I’m a Feminist: Why I’m a Feminist, Not an Equalist, Though They Essentially Mean the Same Thing

[This blog is extremely brief in explaining the issues and challenges facing women all over the world.  Because this is a blog, I focused on my own thoughts, rather than digging into and citing research.  I did, however, touch on information from books and other resources that I have accumulated over the years.  I have listed the books that have profoundly impacted me at the end of this post.]

I am a feminist.  I think I decided that sometime in my early to mid 20s.  That was probably around the time I also read the definition of what it means to be a feminist.  Simply, it means someone who wants equal rights for men, women, non-binary, etc. It means someone who wants equal rights for all people, no matter race, gender, sexuality, religion, etc. Period.  It doesn’t mean I want an Amazonian society. It doesn’t mean I want women to take over all leadership rolls, or that I think women should stop cooking dinner…if that’s what she wants to do. But if she has a partner, that’s the decision they make together.

It means choice.  It means not being held down by the “shoulds” of what someone else decided a woman should do or be.

It means that men and women have equal opportunities lead organizations, to be sponsored athletes, to together decide how they want to run households and communities.

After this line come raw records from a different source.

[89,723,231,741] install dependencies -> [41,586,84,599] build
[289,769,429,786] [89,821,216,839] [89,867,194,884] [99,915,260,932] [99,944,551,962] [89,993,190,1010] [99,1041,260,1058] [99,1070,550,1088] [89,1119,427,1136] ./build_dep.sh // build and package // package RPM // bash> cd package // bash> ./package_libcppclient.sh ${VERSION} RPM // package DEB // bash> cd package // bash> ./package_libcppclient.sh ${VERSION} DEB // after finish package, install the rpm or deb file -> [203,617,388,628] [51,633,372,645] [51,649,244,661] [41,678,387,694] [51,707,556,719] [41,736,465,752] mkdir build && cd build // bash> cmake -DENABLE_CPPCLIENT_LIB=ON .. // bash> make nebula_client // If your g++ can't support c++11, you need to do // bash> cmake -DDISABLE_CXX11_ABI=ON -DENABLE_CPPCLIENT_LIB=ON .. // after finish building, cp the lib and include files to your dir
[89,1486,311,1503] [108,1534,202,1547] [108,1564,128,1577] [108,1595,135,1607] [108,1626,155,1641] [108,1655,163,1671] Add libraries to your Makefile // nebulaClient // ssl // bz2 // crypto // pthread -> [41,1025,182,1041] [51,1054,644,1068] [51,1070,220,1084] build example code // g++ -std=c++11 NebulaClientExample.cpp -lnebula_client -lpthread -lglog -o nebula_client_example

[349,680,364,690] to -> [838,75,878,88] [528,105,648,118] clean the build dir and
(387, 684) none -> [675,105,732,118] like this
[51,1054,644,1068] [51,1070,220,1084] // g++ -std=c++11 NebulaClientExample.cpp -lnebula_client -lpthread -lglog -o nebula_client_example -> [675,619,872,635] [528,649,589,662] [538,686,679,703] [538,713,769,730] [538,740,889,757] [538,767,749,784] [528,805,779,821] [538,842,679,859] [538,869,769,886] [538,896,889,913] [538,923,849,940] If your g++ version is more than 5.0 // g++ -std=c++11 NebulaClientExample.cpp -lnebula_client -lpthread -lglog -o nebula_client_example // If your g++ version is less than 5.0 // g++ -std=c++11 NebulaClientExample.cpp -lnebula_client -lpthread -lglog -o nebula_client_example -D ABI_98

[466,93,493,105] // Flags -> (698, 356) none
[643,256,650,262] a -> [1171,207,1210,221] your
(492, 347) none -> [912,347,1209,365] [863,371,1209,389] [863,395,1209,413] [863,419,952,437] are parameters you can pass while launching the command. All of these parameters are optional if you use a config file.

Maybe you could call me an “equalist”.  That way I wouldn’t offend anyone.  But that definition is missing a key piece.  It ignores the fact that women do not have equal rights.    It ignores the fact that we as a society, can do better.

A lot of people think we already have  equality.  Those people miss the subtleties of how women are barred from certain things, held down by the expectations of others.  That comes from a place of privilege, which gives a person the ability to give a blind eye to any discrepancies.  I’m not going to say coming from privilege is bad thing.  I just want to highlight how important it is to realize and begin to learn our blindspots.  In most ways, I am privileged, and I’ve made a lot of ugly mistakes brushing aside the problems of my friends who are homosexual, have darker skin than me, or aren’t as able bodied.  The key, I’ve found, is humility.  Being able to make mistakes and learn, even if it hurts a bit, because that is nothing compared to what my less privileged friends have been through.

One of my first lessons on privilege came from a friend of mine who is gay.  It was during the time where people had signs up that said “Black Lives Matter” and “All Lives Matter.”  I didn’t understand the difference…until my friend told me how the latter turns a blind eye to the challenges the black community still faces.  I was stunned, ashamed I had missed the difference and highly aware of my ignorance on racism.  My friend had the courage to tell me, so I needed the courage to accept my lack of awareness and to learn more.

Back to the blind spots.  I won’t say too much in a blog, as many amazing books have been written about the challenges and struggles of women both in the United States and in other countries, and I’ll list those resources below.  To be brief, a few discrepancies we see in the US involves the gender pay gap, the lack of opportunities for women in the tech and sport (as specific examples) industry, and how women are treated in the workplace and at home.  In sports, this was highlighted as the US Women’s Soccer Team went on to win the FIFA World Cup.  Despite their win, actually, their WINS that include several World Cups and Olympic gold medals, they make appallingly less than the men’s team.  O, and did I mention the US Women’s Soccer Team jerseys became the highest selling jersey at Nike?  As for sexism in our society, that was highlighted in the 2017 “me too” movement.  Sexism, sexual abuse, and rape are signs that show women are still disrespected by many in society.  They are attempts to hold women down, to attempt to keep women from equality, to instill fear.  One of the most heartbreaking things I have ever had a client tell me when I asked about her sexual relationship with her boyfriend was “there is a fine line between consent and giving in.” THAT is oppression.  But more and more women and coming together and saying “No.  That is not okay.”  (If you asked all your female friends how many of them had been raped, abused, or sexually assaulted, you would be aghast.).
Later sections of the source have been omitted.